## ABOUT THIS EXERCISE
Which lines in the listing below contain the word "family"? Copy each one.

## INFORMATION
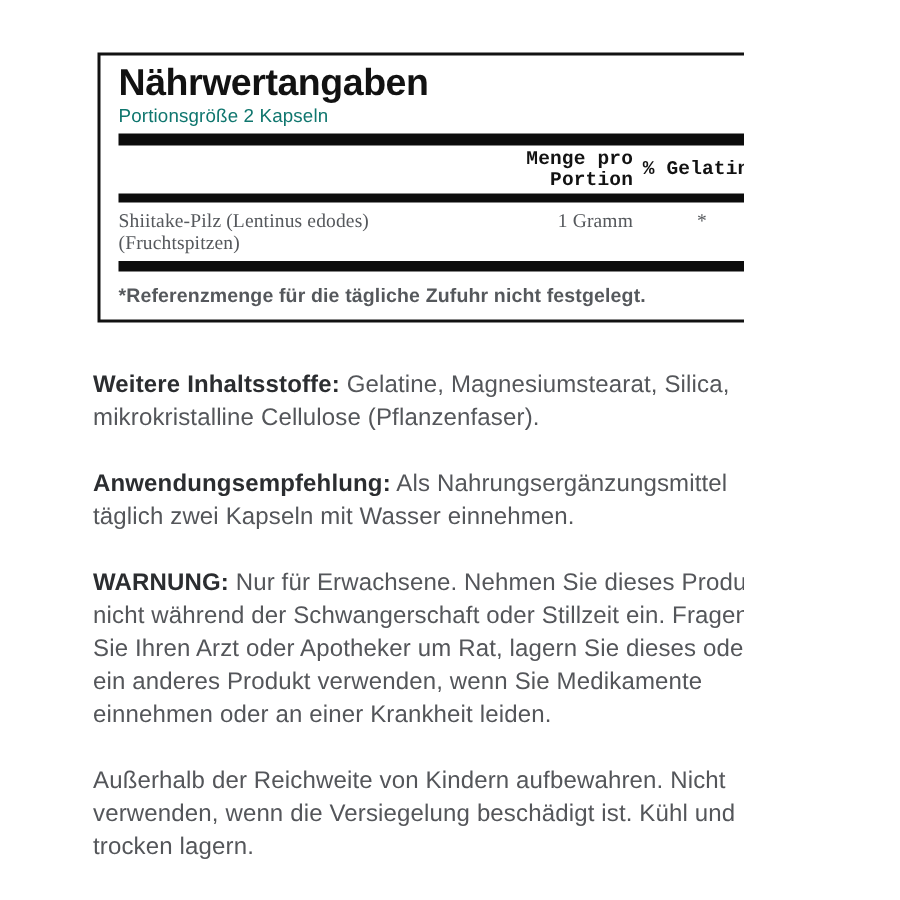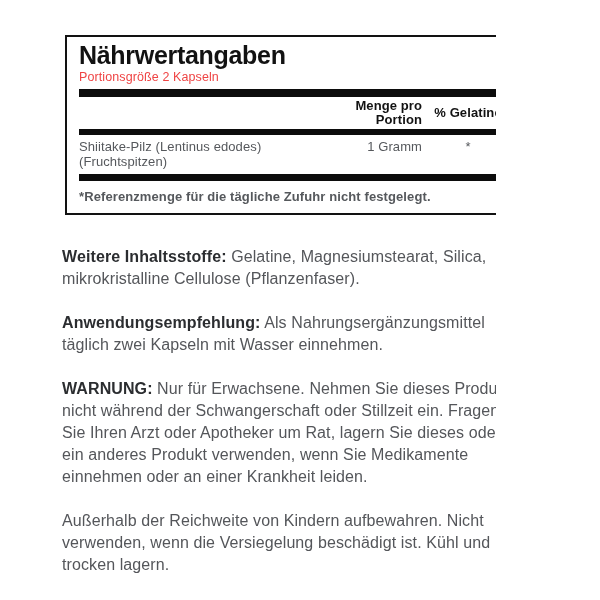--- a/index.html
+++ b/index.html
@@ -38,7 +38,7 @@
   .facts-sub {
     font-size: 12.5px;
     line-height: 15px;
-    color: #ef4444;
+    color: #0f766e;
     letter-spacing: 0.1px;
   }
   .bar {

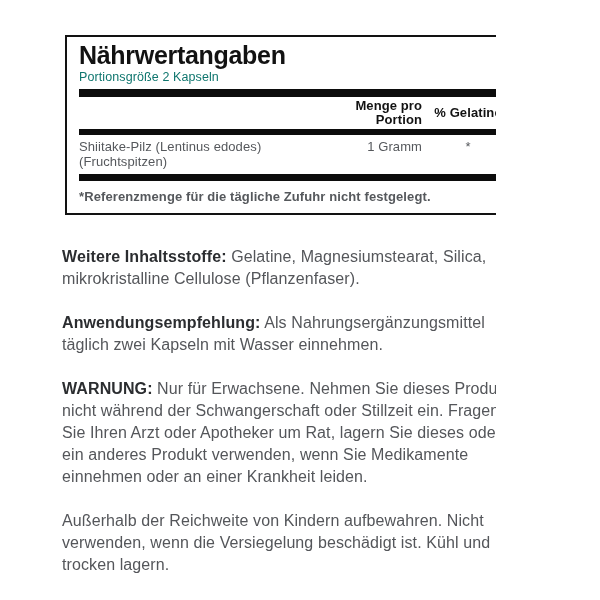--- a/index.html
+++ b/index.html
@@ -53,6 +53,7 @@
     display: flex;
     align-items: center;
     padding: 2px 0;
+    font-family: Liberation Mono, monospace;
   }
   .col-name { flex: 1; }
   .col-amount {

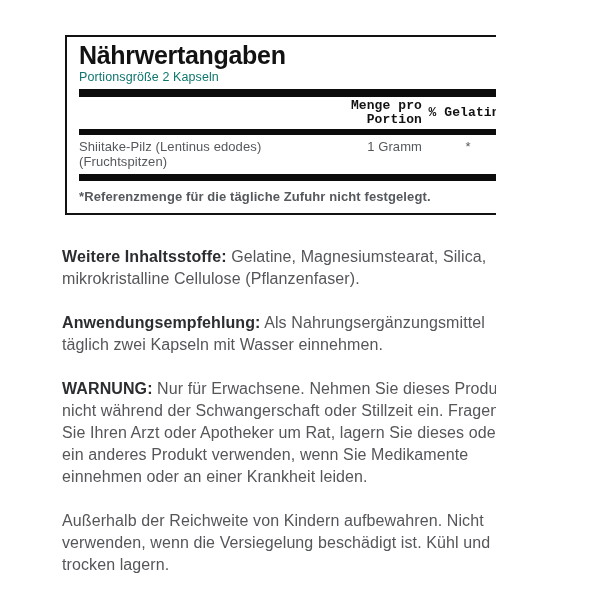--- a/index.html
+++ b/index.html
@@ -79,6 +79,7 @@
     line-height: 15px;
     color: #55585c;
     letter-spacing: 0.1px;
+    font-family: Liberation Serif, serif;
   }
   .facts-footnote {
     margin-top: 8px;

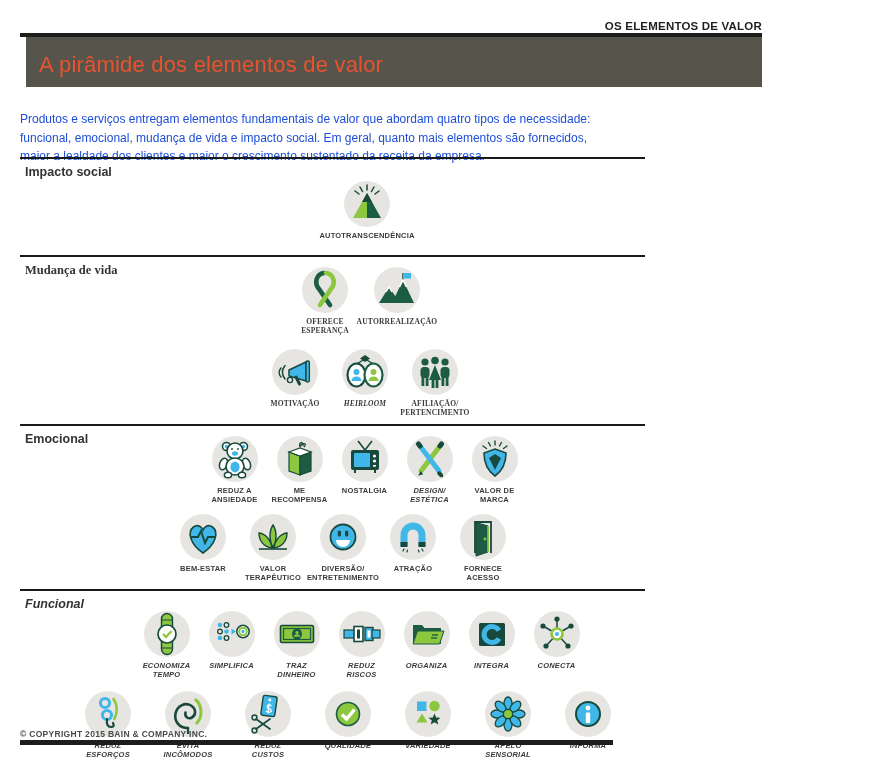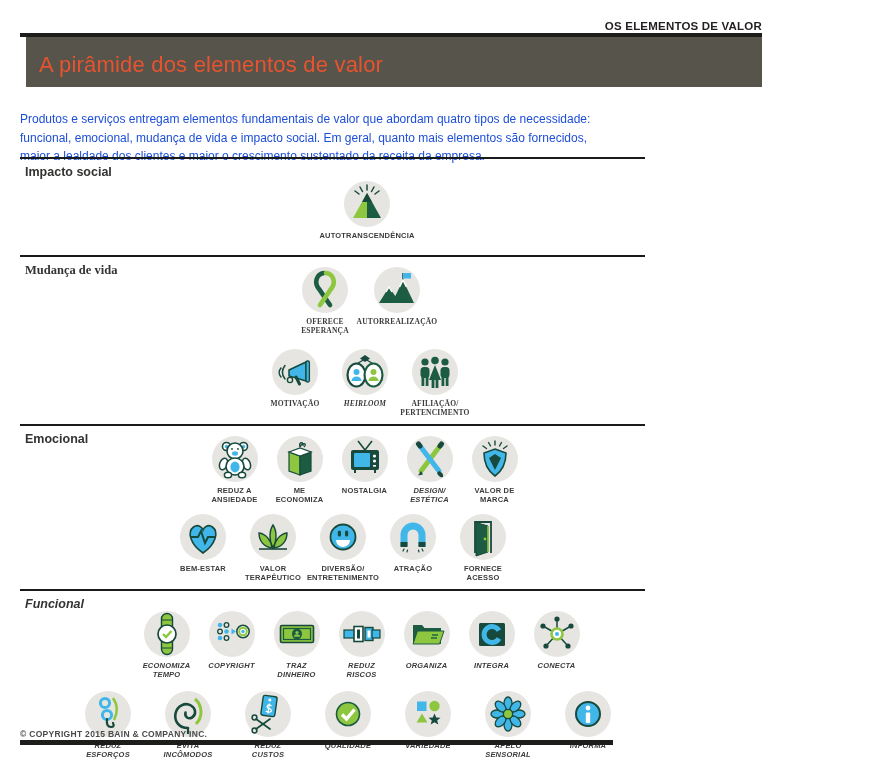--- a/index.html
+++ b/index.html
@@ -192,7 +192,7 @@
             </svg>
           </div>
           <div class="lbl">ME
-ECONOMIZA</div>
+RECOMPENSA</div>
         </div>
         <div class="cell">
           <div class="circle">

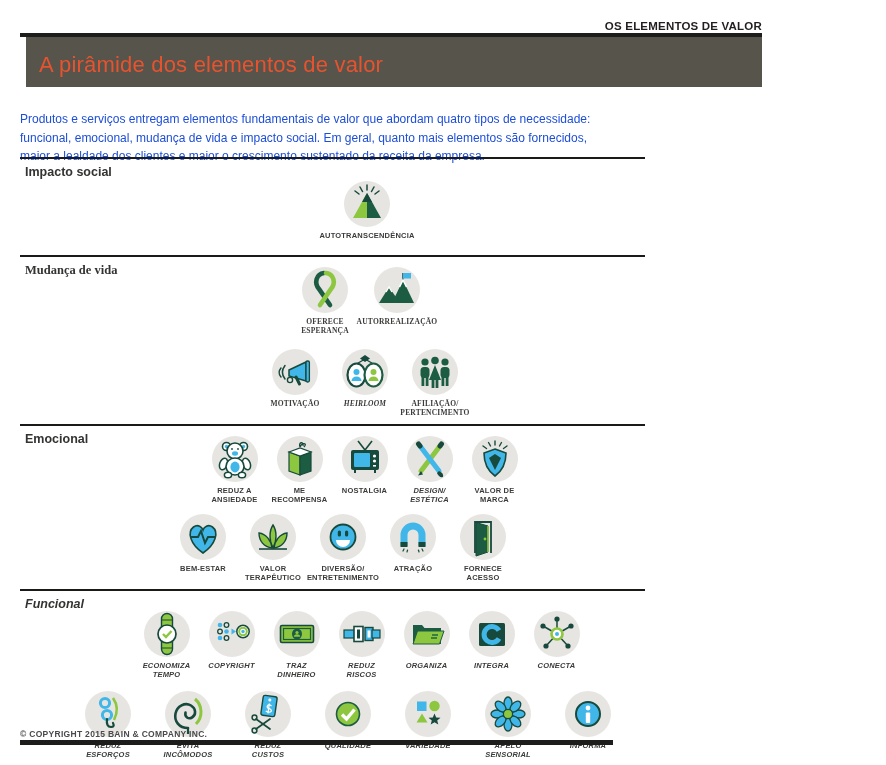--- a/index.html
+++ b/index.html
@@ -344,7 +344,7 @@
               <circle cx="33" cy="19.5" r="1.7" fill="#41b6e8"></circle>
             </svg>
           </div>
-          <div class="lbl">COPYRIGHT</div>
+          <div class="lbl">SIMPLIFICA</div>
         </div>
         <div class="cell">
           <div class="circle">

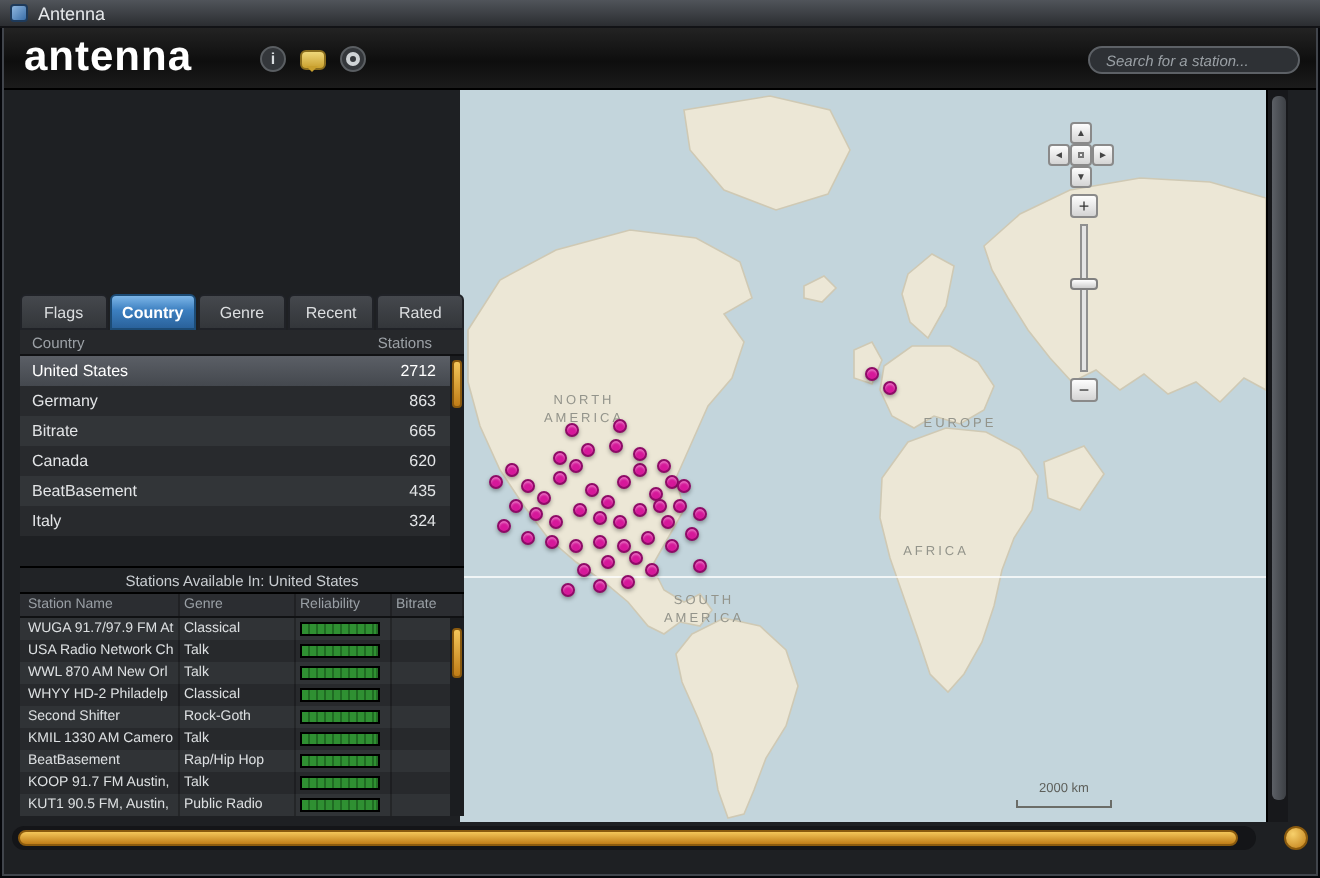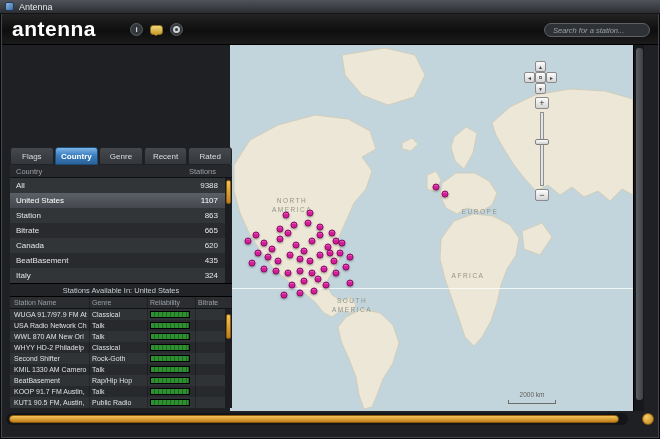--- a/index.html
+++ b/index.html
@@ -315,10 +315,6 @@
         <span class="ccount">Stations</span>
       </div>
       <div class="crows">
-        <div class="crow">
-          <span class="cname">All</span>
-          <span class="ccount">9388</span>
-        </div>
         <div class="crow sel">
           <span class="cname">United States</span>
           <span class="ccount">1107</span>

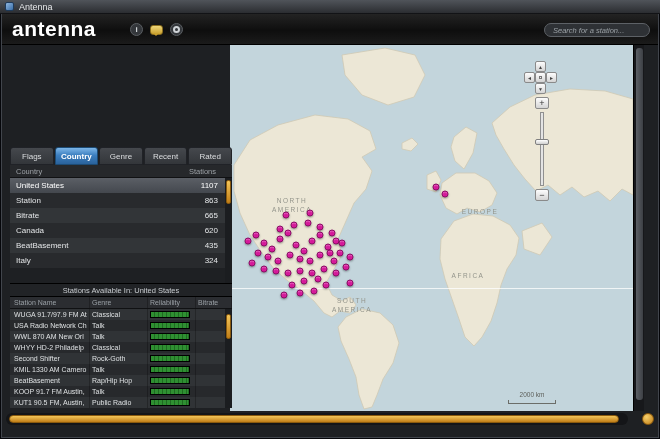--- a/index.html
+++ b/index.html
@@ -317,7 +317,7 @@
       <div class="crows">
         <div class="crow sel">
           <span class="cname">United States</span>
-          <span class="ccount">1107</span>
+          <span class="ccount">2712</span>
         </div>
         <div class="crow">
           <span class="cname">Station</span>

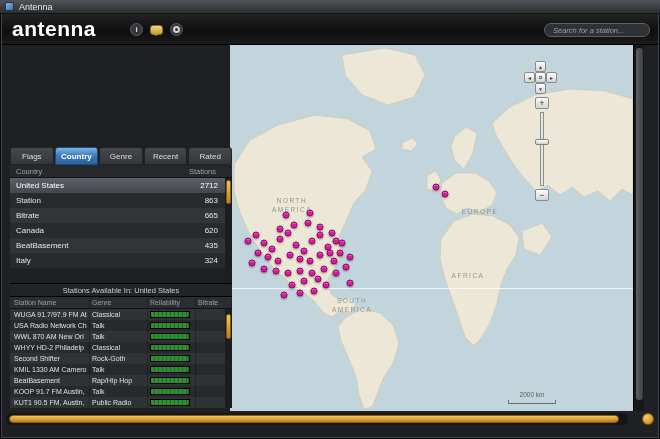--- a/index.html
+++ b/index.html
@@ -320,7 +320,7 @@
           <span class="ccount">2712</span>
         </div>
         <div class="crow">
-          <span class="cname">Station</span>
+          <span class="cname">Germany</span>
           <span class="ccount">863</span>
         </div>
         <div class="crow">

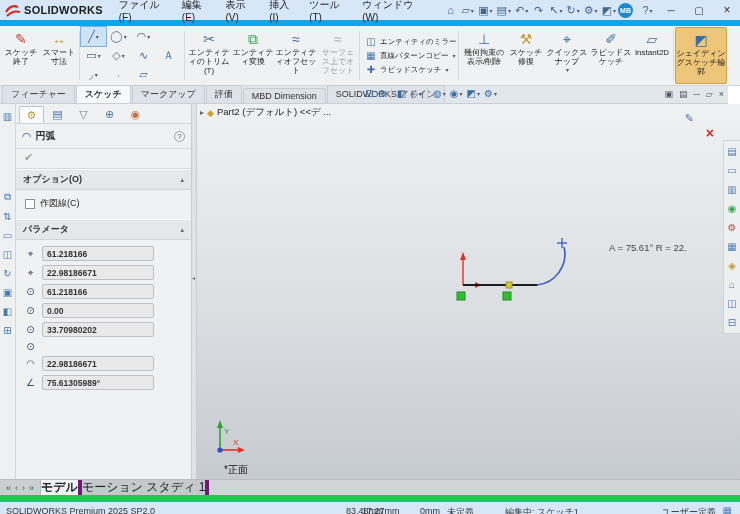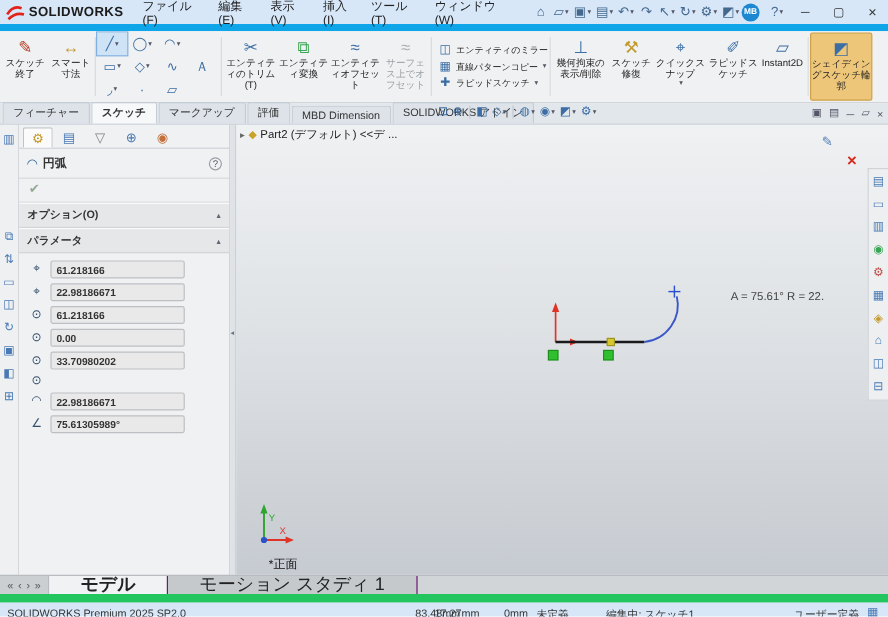--- a/index.html
+++ b/index.html
@@ -39,7 +39,7 @@
   .mg-row .mgi{font-size:10px;color:#3c6ea5;width:12px;text-align:center;}
 
   
-  .tabrow{position:absolute;top:86px;left:0;right:0;height:18px;background:#e2e7ec;border-bottom:1px solid #c9cfd6;display:flex;align-items:flex-end;padding-left:2px;}
+  .tabrow{position:absolute;top:86px;left:0;right:12px;height:18px;background:#e2e7ec;border-bottom:1px solid #c9cfd6;display:flex;align-items:flex-end;padding-left:2px;}
   .tab{font-size:9px;padding:2px 8px 2px;color:#333;background:#dde3e9;border:1px solid #c6ccd3;border-bottom:none;margin-right:1px;border-radius:2px 2px 0 0;white-space:nowrap;}
   .tab.active{background:#f6f8fa;font-weight:bold;}
   .hud{position:absolute;left:364px;top:2px;display:flex;align-items:center;gap:2px;}

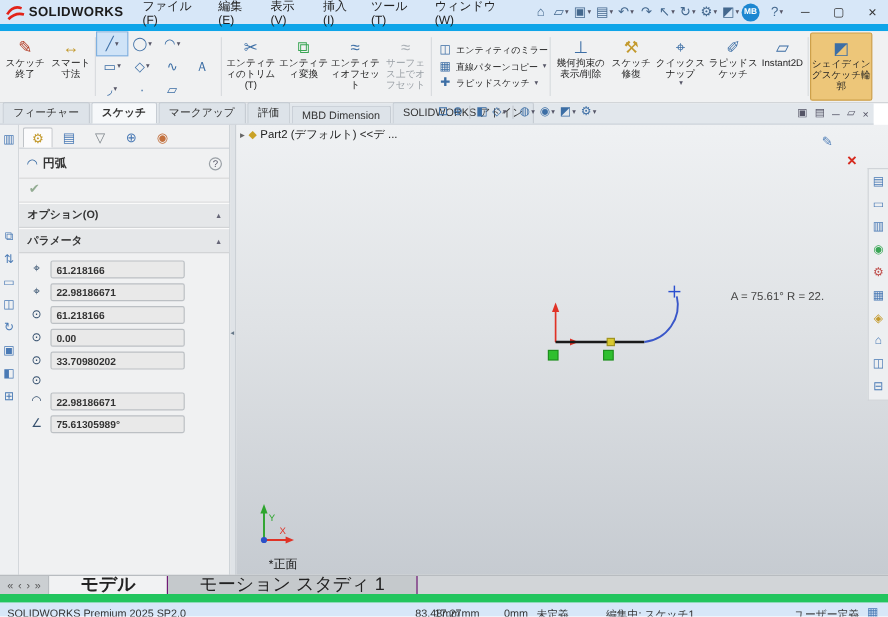--- a/index.html
+++ b/index.html
@@ -370,6 +370,10 @@
         <span>オプション(O)</span>
         <span class="col">▴</span>
       </div>
+      <div class="checkbox-row">
+        <span class="cb"></span>
+        <span>作図線(C)</span>
+      </div>
 
       <div class="section-h">
         <span>パラメータ</span>

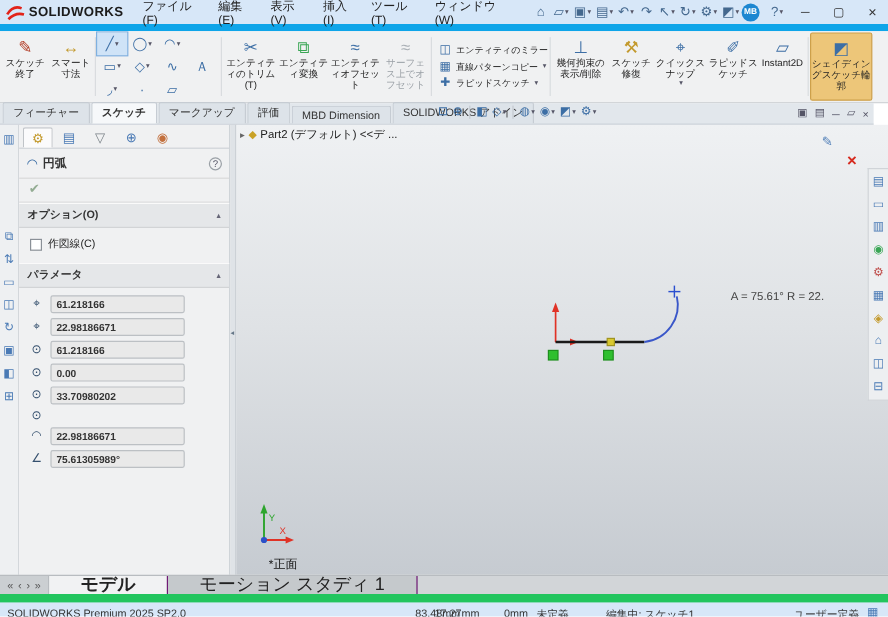--- a/index.html
+++ b/index.html
@@ -91,7 +91,7 @@
   
   .bottom-tabs{position:absolute;top:479px;left:0;right:0;height:16px;background:#d2d5d8;border-top:1px solid #b8bcc0;display:flex;align-items:stretch;}
   .bt-nav{display:flex;align-items:center;gap:4px;padding:0 6px;color:#555;font-size:9px;background:#cbcfd2;border-right:1px solid #b8bcc0;}
-  .bt-tab{display:flex;align-items:center;padding:0 26px;font-size:15px;color:#222;background:#c5c9cc;border-right:1px solid #701a75;}
+  .bt-tab{display:flex;align-items:center;padding:0 0;font-size:12px;color:#222;background:#c5c9cc;border-right:4px solid #701a75;}
   .bt-tab.active{background:#f1f2f3;font-weight:bold;}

## RESPONSE BELOW
+    font-family: Liberation Mono, monospace;
+    font-family: Liberation Serif, serif;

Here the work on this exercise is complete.